[Recorded data]
================
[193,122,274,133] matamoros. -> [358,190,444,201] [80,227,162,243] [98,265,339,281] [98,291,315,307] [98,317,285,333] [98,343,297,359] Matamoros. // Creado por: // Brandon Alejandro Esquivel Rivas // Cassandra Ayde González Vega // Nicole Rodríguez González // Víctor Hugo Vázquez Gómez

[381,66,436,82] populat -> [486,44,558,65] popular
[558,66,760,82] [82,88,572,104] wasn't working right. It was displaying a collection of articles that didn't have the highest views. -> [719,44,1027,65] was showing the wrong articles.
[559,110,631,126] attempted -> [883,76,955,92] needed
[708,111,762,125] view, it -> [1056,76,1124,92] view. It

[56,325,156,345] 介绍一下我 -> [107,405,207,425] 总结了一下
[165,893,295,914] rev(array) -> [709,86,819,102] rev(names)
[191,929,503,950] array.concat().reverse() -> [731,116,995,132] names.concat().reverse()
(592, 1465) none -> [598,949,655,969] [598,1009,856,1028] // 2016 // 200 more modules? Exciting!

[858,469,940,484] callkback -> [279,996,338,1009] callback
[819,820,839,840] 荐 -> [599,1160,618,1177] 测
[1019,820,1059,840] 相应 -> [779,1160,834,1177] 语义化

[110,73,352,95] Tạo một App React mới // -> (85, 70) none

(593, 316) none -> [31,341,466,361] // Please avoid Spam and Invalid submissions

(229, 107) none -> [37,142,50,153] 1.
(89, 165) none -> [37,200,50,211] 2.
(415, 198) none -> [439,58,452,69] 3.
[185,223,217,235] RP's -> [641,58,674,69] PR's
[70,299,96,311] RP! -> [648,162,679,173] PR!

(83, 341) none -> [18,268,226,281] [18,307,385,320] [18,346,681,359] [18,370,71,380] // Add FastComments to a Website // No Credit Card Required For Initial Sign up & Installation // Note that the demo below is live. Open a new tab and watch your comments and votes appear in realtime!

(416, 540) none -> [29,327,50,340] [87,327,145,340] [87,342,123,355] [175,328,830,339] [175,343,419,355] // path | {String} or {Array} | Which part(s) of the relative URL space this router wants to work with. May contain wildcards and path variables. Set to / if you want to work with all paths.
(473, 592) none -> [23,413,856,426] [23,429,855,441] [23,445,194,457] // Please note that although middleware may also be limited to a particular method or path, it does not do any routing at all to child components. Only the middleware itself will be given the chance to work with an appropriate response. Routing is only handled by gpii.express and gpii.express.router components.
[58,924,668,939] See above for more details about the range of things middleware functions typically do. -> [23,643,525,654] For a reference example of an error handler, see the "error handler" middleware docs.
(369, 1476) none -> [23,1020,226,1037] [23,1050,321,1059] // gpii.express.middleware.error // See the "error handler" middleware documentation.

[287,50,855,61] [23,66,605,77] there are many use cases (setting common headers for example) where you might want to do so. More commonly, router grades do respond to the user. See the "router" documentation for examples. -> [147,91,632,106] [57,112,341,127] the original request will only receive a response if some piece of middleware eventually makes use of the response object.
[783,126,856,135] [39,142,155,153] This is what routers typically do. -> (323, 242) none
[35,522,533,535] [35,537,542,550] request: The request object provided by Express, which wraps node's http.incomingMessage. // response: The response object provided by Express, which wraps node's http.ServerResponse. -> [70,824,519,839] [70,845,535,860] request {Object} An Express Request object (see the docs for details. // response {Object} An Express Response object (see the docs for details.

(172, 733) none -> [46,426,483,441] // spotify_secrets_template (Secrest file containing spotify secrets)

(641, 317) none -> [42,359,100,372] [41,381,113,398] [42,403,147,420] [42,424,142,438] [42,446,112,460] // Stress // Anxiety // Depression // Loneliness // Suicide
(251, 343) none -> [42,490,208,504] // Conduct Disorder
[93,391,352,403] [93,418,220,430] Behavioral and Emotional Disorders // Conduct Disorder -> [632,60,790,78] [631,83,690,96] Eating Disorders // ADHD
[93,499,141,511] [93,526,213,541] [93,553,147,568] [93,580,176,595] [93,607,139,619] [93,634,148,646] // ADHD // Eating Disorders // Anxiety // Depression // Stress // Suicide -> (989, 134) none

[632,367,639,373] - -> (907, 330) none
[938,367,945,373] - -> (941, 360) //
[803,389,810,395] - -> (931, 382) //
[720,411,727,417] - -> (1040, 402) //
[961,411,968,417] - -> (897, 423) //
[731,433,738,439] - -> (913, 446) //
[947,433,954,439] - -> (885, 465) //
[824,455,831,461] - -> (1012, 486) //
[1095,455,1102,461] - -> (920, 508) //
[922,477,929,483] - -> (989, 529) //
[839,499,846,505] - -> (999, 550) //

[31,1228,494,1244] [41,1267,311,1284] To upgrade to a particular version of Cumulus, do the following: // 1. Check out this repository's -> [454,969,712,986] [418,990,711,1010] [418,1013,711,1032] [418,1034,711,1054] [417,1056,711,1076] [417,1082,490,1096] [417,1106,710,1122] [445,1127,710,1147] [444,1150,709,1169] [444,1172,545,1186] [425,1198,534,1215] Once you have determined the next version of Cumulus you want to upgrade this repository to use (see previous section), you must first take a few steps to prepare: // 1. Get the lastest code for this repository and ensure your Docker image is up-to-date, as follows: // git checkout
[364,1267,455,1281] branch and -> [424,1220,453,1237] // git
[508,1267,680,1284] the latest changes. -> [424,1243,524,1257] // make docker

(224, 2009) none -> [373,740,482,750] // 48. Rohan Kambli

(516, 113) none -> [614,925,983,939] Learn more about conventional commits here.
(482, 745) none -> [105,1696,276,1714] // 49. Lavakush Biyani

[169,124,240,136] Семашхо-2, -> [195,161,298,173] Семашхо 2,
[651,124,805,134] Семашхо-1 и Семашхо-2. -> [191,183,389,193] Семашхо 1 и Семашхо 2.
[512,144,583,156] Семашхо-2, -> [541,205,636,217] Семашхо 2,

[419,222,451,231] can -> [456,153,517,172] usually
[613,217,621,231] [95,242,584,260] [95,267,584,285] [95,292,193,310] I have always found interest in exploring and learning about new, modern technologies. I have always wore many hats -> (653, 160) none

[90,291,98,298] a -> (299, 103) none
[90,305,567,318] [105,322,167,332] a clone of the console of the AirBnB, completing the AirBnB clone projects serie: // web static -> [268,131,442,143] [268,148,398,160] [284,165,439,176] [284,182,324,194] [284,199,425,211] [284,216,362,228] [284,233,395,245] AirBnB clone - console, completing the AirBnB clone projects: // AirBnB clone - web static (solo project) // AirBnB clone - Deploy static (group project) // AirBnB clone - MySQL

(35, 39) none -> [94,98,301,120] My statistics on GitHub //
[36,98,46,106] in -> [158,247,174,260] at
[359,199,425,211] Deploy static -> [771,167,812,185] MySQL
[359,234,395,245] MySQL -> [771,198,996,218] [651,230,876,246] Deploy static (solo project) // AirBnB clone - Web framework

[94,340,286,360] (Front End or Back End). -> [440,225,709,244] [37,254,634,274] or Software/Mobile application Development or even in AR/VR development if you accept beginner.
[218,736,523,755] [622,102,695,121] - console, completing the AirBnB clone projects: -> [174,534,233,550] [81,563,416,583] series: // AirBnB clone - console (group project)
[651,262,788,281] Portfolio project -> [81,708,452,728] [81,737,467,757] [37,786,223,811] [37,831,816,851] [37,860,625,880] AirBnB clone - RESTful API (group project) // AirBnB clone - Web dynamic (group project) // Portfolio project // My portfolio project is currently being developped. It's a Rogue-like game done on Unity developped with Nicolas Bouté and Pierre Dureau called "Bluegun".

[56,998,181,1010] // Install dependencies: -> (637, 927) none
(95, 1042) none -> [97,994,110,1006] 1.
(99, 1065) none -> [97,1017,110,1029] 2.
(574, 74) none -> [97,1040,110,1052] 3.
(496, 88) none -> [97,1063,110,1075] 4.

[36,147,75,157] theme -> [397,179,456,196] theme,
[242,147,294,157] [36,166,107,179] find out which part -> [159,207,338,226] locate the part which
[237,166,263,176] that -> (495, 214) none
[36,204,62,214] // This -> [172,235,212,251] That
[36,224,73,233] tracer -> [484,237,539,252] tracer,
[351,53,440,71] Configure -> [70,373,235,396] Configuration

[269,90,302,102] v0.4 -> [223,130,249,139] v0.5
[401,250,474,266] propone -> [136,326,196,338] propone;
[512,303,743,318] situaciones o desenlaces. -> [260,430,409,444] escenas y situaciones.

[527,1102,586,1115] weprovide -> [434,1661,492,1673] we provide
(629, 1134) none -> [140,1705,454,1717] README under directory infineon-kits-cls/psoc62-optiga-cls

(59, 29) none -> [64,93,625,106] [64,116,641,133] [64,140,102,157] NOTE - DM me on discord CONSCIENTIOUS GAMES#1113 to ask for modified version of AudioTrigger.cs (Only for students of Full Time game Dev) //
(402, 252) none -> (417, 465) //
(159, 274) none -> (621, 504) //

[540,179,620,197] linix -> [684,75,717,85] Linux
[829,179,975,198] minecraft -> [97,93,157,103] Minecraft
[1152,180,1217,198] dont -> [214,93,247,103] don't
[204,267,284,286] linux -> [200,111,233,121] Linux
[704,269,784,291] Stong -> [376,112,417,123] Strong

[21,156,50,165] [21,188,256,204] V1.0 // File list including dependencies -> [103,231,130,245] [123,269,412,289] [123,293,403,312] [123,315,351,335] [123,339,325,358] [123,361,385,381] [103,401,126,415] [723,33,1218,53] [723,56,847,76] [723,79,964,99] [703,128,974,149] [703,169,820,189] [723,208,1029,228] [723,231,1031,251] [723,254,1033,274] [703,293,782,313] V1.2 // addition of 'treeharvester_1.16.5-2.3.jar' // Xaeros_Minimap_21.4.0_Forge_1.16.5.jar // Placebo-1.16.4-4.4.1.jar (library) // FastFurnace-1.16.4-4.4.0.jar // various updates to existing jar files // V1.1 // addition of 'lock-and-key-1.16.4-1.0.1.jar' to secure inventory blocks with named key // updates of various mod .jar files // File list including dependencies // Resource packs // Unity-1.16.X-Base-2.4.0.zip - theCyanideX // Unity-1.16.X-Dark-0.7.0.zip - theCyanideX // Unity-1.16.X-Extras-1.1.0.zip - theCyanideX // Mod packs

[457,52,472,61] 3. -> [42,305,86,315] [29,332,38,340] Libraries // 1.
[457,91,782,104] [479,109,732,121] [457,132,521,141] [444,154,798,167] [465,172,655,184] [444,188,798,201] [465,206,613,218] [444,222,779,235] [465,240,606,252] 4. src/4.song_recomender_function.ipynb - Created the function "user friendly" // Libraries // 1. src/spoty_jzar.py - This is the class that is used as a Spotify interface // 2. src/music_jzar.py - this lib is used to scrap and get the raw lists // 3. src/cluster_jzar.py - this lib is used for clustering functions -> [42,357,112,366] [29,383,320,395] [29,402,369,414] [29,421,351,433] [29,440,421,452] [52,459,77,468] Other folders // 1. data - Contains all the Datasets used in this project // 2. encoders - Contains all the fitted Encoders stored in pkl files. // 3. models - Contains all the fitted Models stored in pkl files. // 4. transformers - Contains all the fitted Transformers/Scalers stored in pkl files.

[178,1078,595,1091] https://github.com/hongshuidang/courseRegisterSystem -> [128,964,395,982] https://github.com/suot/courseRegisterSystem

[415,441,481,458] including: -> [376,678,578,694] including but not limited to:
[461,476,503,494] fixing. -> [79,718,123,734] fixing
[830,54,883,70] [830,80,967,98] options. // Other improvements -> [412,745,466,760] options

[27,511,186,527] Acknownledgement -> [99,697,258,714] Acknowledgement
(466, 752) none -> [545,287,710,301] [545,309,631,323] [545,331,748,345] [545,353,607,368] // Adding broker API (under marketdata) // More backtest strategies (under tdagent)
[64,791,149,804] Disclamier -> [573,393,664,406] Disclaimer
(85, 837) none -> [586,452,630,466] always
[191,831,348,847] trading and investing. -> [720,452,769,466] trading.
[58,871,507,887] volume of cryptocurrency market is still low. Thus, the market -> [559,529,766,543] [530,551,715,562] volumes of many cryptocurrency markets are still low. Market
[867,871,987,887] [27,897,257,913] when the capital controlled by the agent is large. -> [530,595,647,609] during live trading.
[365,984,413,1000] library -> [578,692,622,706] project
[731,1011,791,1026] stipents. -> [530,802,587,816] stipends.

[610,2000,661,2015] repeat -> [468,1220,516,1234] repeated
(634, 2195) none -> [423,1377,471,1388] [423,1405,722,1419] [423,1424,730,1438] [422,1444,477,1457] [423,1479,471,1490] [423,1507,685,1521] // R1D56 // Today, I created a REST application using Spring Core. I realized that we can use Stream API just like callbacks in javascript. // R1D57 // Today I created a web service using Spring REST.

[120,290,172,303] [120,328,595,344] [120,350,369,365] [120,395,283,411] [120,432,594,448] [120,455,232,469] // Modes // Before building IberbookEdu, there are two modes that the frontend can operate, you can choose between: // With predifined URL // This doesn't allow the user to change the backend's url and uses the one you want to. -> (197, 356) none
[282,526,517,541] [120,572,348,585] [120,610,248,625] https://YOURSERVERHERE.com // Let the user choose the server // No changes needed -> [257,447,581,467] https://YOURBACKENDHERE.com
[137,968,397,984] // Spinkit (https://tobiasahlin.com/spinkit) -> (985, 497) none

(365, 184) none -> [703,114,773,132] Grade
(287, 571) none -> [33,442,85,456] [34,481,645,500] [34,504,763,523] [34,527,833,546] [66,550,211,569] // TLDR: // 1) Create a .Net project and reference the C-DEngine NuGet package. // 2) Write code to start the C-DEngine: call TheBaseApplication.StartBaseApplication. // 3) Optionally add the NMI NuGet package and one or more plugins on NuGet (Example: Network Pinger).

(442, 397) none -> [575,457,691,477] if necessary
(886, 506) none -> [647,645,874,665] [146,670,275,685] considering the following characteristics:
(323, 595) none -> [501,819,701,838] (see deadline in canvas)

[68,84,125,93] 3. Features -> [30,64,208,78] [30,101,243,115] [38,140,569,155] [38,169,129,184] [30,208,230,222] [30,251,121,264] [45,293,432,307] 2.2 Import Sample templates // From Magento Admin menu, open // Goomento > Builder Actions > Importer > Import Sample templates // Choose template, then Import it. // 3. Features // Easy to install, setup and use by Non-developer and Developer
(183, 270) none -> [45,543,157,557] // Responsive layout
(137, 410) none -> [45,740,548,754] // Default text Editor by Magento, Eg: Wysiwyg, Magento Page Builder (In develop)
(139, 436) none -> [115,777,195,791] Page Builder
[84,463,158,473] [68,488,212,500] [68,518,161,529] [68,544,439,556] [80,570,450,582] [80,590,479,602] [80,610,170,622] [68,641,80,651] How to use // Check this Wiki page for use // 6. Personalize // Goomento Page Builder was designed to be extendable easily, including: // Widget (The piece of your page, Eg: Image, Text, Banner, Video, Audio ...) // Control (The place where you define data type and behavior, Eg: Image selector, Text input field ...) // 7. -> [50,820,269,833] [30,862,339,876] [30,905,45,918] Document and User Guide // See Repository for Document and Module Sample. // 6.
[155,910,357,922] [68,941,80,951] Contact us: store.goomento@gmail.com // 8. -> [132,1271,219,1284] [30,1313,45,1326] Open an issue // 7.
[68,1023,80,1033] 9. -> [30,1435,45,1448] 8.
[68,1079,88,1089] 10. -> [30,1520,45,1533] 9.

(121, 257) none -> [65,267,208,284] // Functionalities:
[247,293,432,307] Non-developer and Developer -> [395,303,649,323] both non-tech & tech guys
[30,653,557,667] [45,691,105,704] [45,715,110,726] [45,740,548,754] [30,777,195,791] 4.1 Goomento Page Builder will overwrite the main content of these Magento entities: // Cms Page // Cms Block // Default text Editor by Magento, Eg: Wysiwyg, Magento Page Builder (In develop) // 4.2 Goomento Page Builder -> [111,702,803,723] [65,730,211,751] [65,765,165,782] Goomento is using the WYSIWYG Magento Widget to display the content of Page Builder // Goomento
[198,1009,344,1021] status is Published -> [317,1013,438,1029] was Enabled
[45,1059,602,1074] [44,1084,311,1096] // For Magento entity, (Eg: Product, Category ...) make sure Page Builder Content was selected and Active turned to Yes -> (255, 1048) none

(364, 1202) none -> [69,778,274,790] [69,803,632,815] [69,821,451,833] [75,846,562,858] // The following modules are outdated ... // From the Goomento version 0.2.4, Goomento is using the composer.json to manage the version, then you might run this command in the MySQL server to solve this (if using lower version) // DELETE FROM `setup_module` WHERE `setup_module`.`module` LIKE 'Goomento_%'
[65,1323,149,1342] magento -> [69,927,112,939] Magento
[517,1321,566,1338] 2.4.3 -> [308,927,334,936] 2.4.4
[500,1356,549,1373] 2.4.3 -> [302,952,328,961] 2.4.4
================
(DIRECTIONS): Your response should contain each line of the entries above that holds the string "middleware".

(SOLUTION FOR THIS PROBLEM):
(473, 592) none -> [23,413,856,426] [23,429,855,441] [23,445,194,457] // Please note that although middleware may also be limited to a particular method or path, it does not do any routing at all to child components. Only the middleware itself will be given the chance to work with an appropriate response. Routing is only handled by gpii.express and gpii.express.router components.
[58,924,668,939] See above for more details about the range of things middleware functions typically do. -> [23,643,525,654] For a reference example of an error handler, see the "error handler" middleware docs.
(369, 1476) none -> [23,1020,226,1037] [23,1050,321,1059] // gpii.express.middleware.error // See the "error handler" middleware documentation.
[287,50,855,61] [23,66,605,77] there are many use cases (setting common headers for example) where you might want to do so. More commonly, router grades do respond to the user. See the "router" documentation for examples. -> [147,91,632,106] [57,112,341,127] the original request will only receive a response if some piece of middleware eventually makes use of the response object.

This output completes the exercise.